Sebuah legenda Arab kuno menyebutkan, batu Opal dibentuk oleh sambaran kilat. Beragam warna indah yang dipancarkannya tidak lain adalah warna -warni kilat yang terperangkap di dalamnya. Konon katanya, seperti banyak batu-batu berharga lainnya, Opal menyimpan tuah. Bagi pemiliknya Opal bisa mendatangkan keberuntungan. Tapi Opal juga bisa mendatangkan  kesialan. Di film Uncut Gems, sebongkah Opal yang terkemas rapi terkirim ke meja kerja Howard. Â
Howard Ratner adalah pedagang perhiasan, yang tidak lagi tinggal bersama ketiga anak dan istrinya, Dinah. Asmara justru menyatukan Howard dengan rekan kerjanya, Julia. Howard juga adalah pria Yahudi penyuka judi. Utang Howard pada Arno sudah lama jatuh tempo. Karenanya Arno mengutus Nico dan cecunguknya untuk mengintimidasi Howard. Arno ingin uangnya kembali.
Sedangkan Howard, ia merasa hidupnya aman-aman saja. Howard yakin bisa melunasi utang-utangnya dari hasil lelang  batu Opal yang baru didapatnya. Tapi sebelum Opal dilelang, Howard meminjamkannya pada pebasket ternama, Kevin Garnet. Di tangan Garnet, batu itu "menunjukkan tuahnya".
Uncut Gems di direct oleh kakak-beradik Joshua dan Benjamin Safdie. Film ini juga dibintangi oleh Adam Sandler, Julia Fox, Kevin Garnet dan Eric Bogosian. Skenarionya ditulis oleh Joshua Safdie, Benjamin Safdie dan Ronald Bronstein.
Uncut Gems bukan film yang benar-benar baru. Saya pernah menontonnya tapi tidak menyelesaikannya. Pasalnya di beberapa menit awal tayangnya, saya merasa Uncut Gems bukan film biasa, meskipun Adam Sandler yang jadi bintangnya. Beberapa hari lalu saya mencoba merunutnya lagi. Ada hal menarik yang saya temukan di film ini setelah tuntas menontonnya.
Tokoh utama di film ini, Howard Ratner, tidak pernah ada di muka bumi. Keberadaannya hanya ada di narasi fiksi. Meski demikian, di sepanjang durasi cerita, Joshua dan Ben Safdie (Josh dan Ben) berhasil membuat saya hampir percaya bahwa Howard benar-benar ada. Di film ini Josh dan Ben mengisahkan Howard dengan apa adanya, sembari membeberkan realita yang ada di kesehariannya. Keseharian yang tidak jauh- jauh kebenarannya dari keseharian kita (baca: warga Amerika).
Howard dituturkan sebagai pria periang yang ramah pada semua orang (meskipun utang mencekik emosinya).

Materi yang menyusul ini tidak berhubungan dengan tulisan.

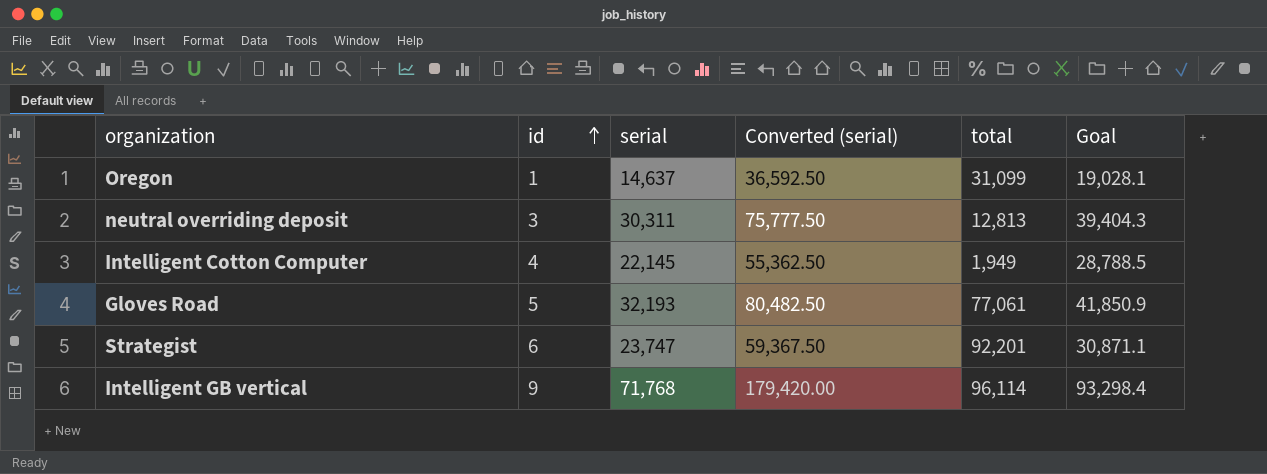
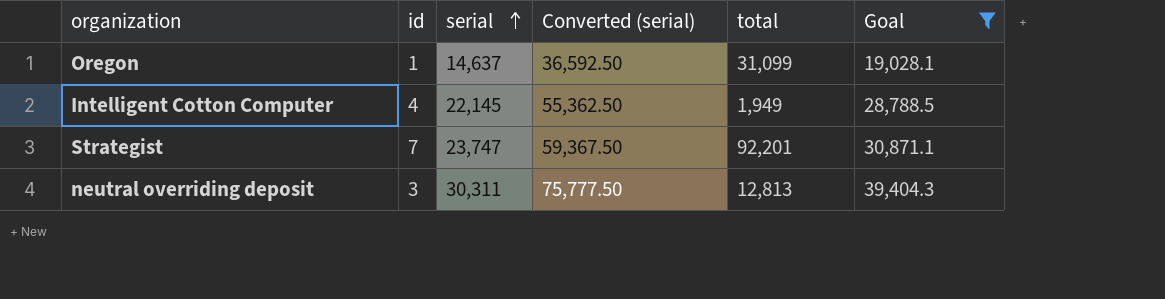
filter: none -> Goal <= 39,404.3
row order: id ascending -> serial ascending
Strategist | id: 6 -> 7

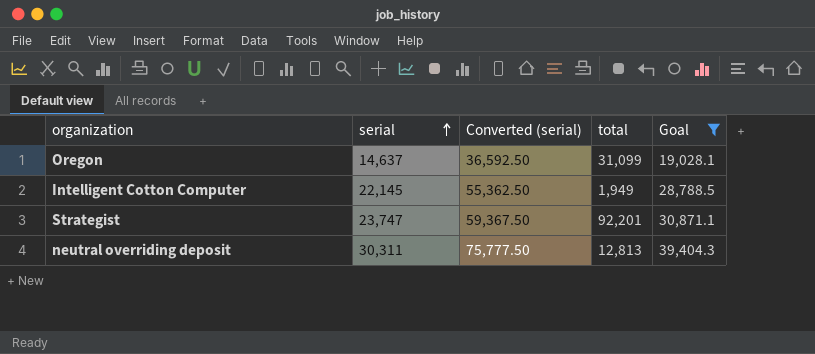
column id | position: 2 -> none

Howard juga mencintai ketiga orang anaknya. Namun di sisi lain, Howard adalah pria yang syahwatnya pada harta sama besar dengan egonya. Karenanya pilihan hidupnya seringkali salah, sehingga kekacauan jadi akrab dengannya. Tapi kacau untuk Howard tidak berarti kacau untuk saya, yang jadi penontonnya. Dengan rapi dan rinci, Josh dan Ben menata kekacauan Howard menjadi tontonan yang kaya dengan beragam emosi. Keduanya juga beberapa kali menebar kejutan dan membelokkan dugaan, sehingga penonton berpotensi untuk gemes-gemes jengkel dengan tingkah Howard.
Untuk itu salut saya tertuju pada Adam Sandler. Sandler sangat bisa menjadikan tokoh Howard seperti benar-benar ada. Segudang pengalamannya di panggung komika, layar kaca dan layar lebar membuat Sandler begitu mudah merubah dirinya menjadi Howard.
Upaya membuat Howard menjadi ada tidak berhenti di penulisan narasi. Josh dan Ben juga menata sinematografi film ini dengan jeli. Dengan kameranya, kedua kakak-beradik itu membuntuti Howard kemanapun ia pergi. Membuntutinya dari jauh maupun dari dekat.
Saat berada di kejauhan, Josh dan Ben merangkum Howard dan segenap ambience di sekitarnya. Keduanya seolah ingin berkata pada penonton: disinilah Howard hidup dan bekerja setiap harinya. Saat berada di dekat Howard, kamera dibiarkan mengumbar ekspresi Howard dengan jelas. Keduanya seolah ingin berkata: seperti inilah orangnya.